I wonder if you read what I post or if you are simply posting sophomoric hubris. I posted that Christians do not have the right to force their morality and beliefs on non-Christians. Also your attempt to paraphrase my post demonstrates that you are not interested in finding out what I believe, which I have made clear on this thread.
I phrased it as a question, did I not? Also; since you haven’t made anything clear other than your apparent disliking of yours truly; you’re quite right I am now more preoccupied with defending myself than maintaining much interest your beliefs.
As far as actually reading the other’s posts is concerned:
Irrelevant not in terms of change so much as moral interpretation.

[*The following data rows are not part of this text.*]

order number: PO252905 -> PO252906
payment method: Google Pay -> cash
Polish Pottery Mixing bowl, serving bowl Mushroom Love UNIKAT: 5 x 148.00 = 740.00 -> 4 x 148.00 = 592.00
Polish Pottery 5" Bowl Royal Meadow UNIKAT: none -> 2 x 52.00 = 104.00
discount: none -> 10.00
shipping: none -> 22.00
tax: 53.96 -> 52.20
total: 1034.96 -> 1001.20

Again I'll attempt to express it in a different way; surely, (you will notice that I use the word 'surely' a lot - for it adopts a more free and open-to-change tone - as opposed to your default routine of making blunt, vague & often insulting remarks) even in biblical terms, it's not the becoming gay that is right or wrong but how you choose to deal with it? Understood? As for the second sentence I never said otherwise. The concept of 'gay life' is an interesting one though; I've never quite grasped it. It's one of these terms that angsty 'gothic' homosexual acquaintances tend to throw up whenever they want a bit of sympathy and attention. As far as I'm aware there's no such thing.
Yes, I notice you use the word “surely” a lot, but “surely” does not mean what you think it does.

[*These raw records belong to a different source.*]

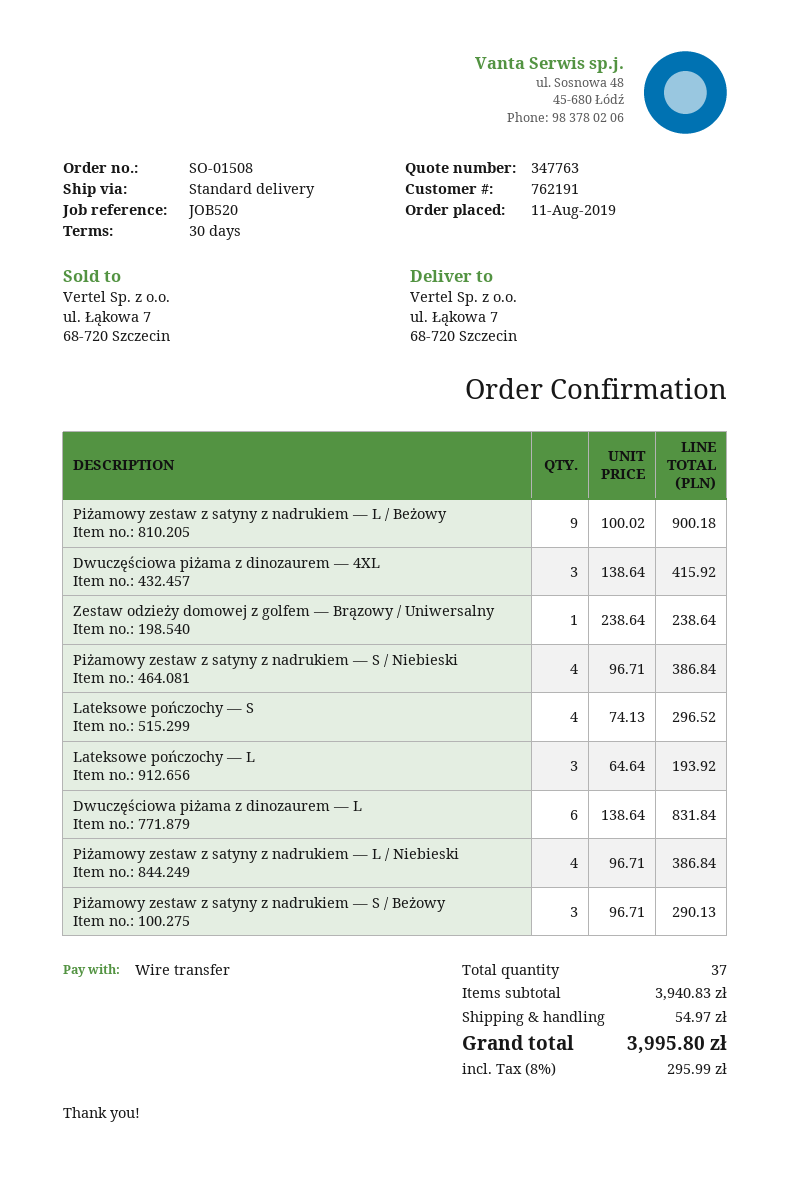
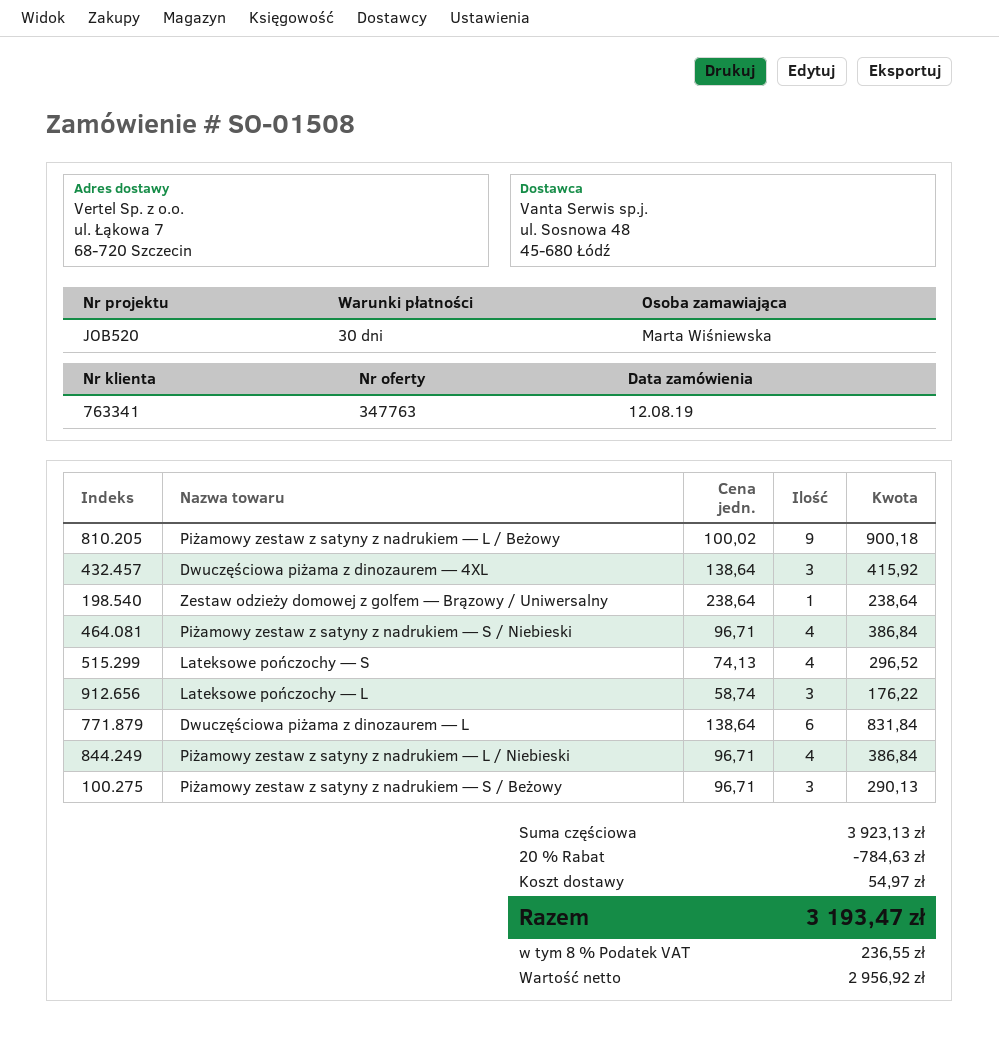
order date: 2019-08-11 -> 2019-08-12
customer number: 762191 -> 763341
Lateksowe pończochy — L: 3 x 64.64 = 193.92 -> 3 x 58.74 = 176.22
subtotal: 3940.83 -> 3923.13
discount: none -> 20% = 784.63
tax: 8% = 295.99 -> 8% = 236.55
total: 3995.80 -> 3193.47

In what way does that actually address the point of what I said other than to pick up on some irrelevant factor and attack with your usual condescending bull in an attempt to make me personally, not my views, look foolish? I suppose I should consider it anyway:
The word ‘surely’, beyond the mechanically narrow dictionary defined perspective, is more often used in non-rhetorical questions than to make definitive statements as you are well aware. As in “surely not?” etc.

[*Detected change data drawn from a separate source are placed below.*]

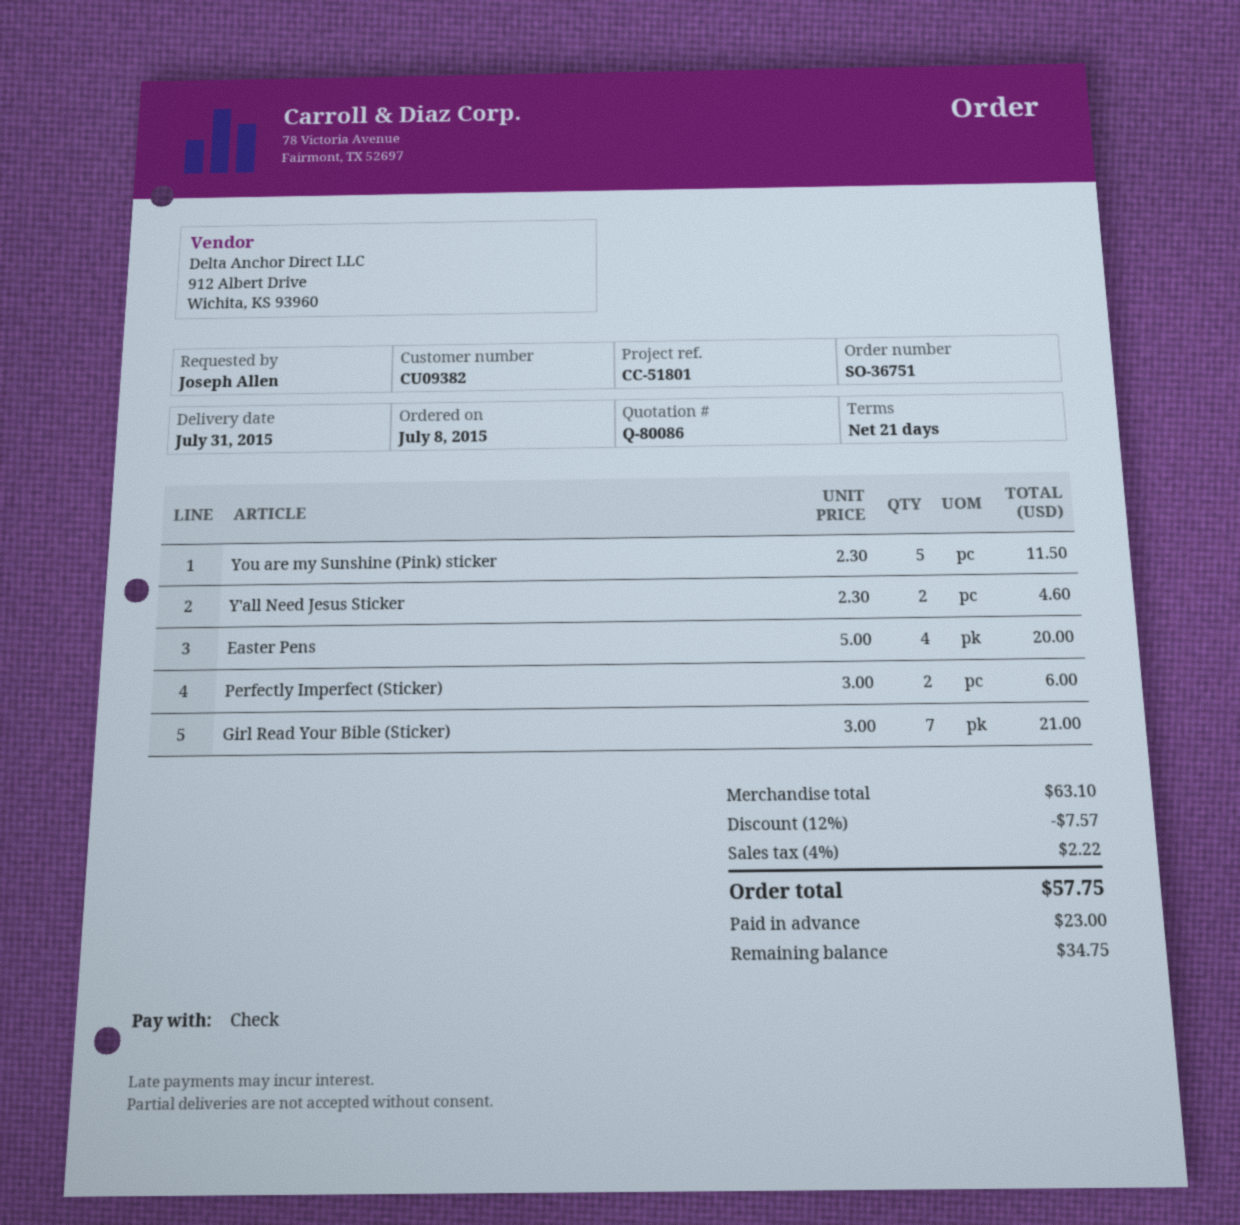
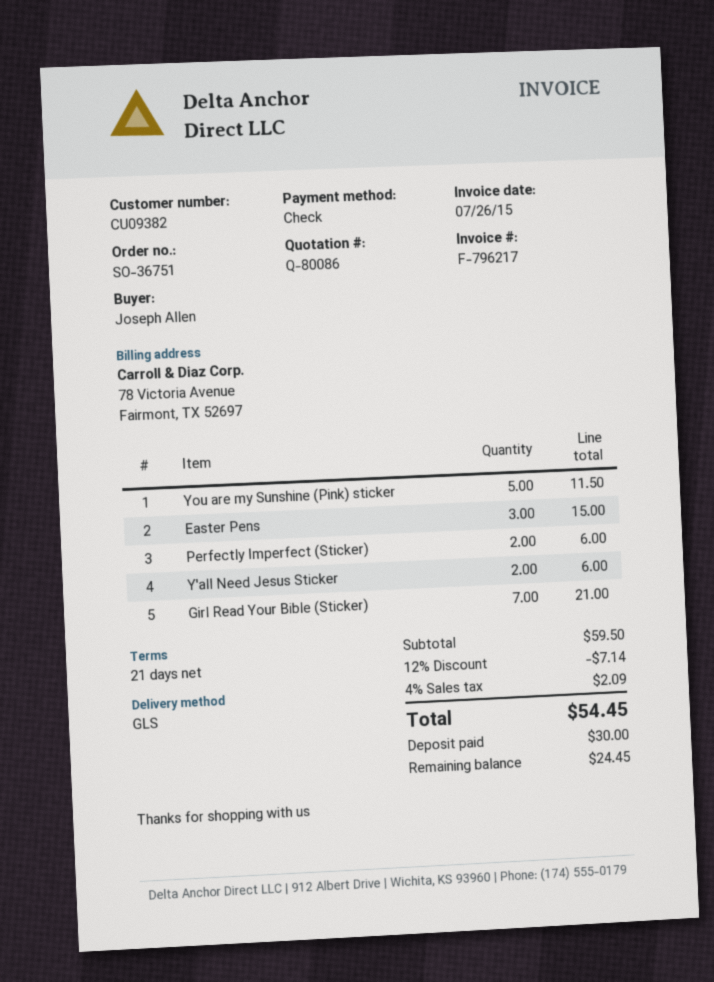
Y'all Need Jesus Sticker: 2 for 4.60 -> 2 for 6.00
Easter Pens: 4 for 20.00 -> 3 for 15.00
subtotal: 63.10 -> 59.50
discount: 12% = 7.57 -> 12% = 7.14
tax: 4% = 2.22 -> 4% = 2.09
total: 57.75 -> 54.45
deposit: 23.00 -> 30.00
balance: 34.75 -> 24.45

As to who is forcing their opinions on a others, here is what you posted on another thread:
The American Psychiatric Association is supposed to be an organization of scientists, now if political activism is the basis for making a scientific decision the organization that craters to activists looses it right to be called scientific.
You could look at it like that I suppose... political pressure effecting & using scientific evidence in a false way. Although since you can't really 'twist' evidence to mean something that it doesn't (because evidence is evidence and can mean several things and determining WHICH of those requires yet more evidence), then if political pressure were to effect the results of a study or what have you to come up differently then it would have to be simple lying. You could also interpret that as politics pressurising science to look into things it hadn't looked into before, something which might previously have been taken for red. Same with women's suffridge again: the general assumption was that women's minds were too emotionally unstable to handle politics. The political pressure of the time would have made science look into this more deeply and they would have found that it was not actually true as such.
You’ve not read that either. You’ll notice that I’ve not even stated any of my opinions. I’ve simply presented some different views (my
own are left inconspicuous – and since I was an atheist you should realise that none of the perspectives I’d brought up would adhere to what I thought anyway, which would simply be “no God = no sin”). Also, as I said, stating opinions and trying to force people to think your way are two separate actions.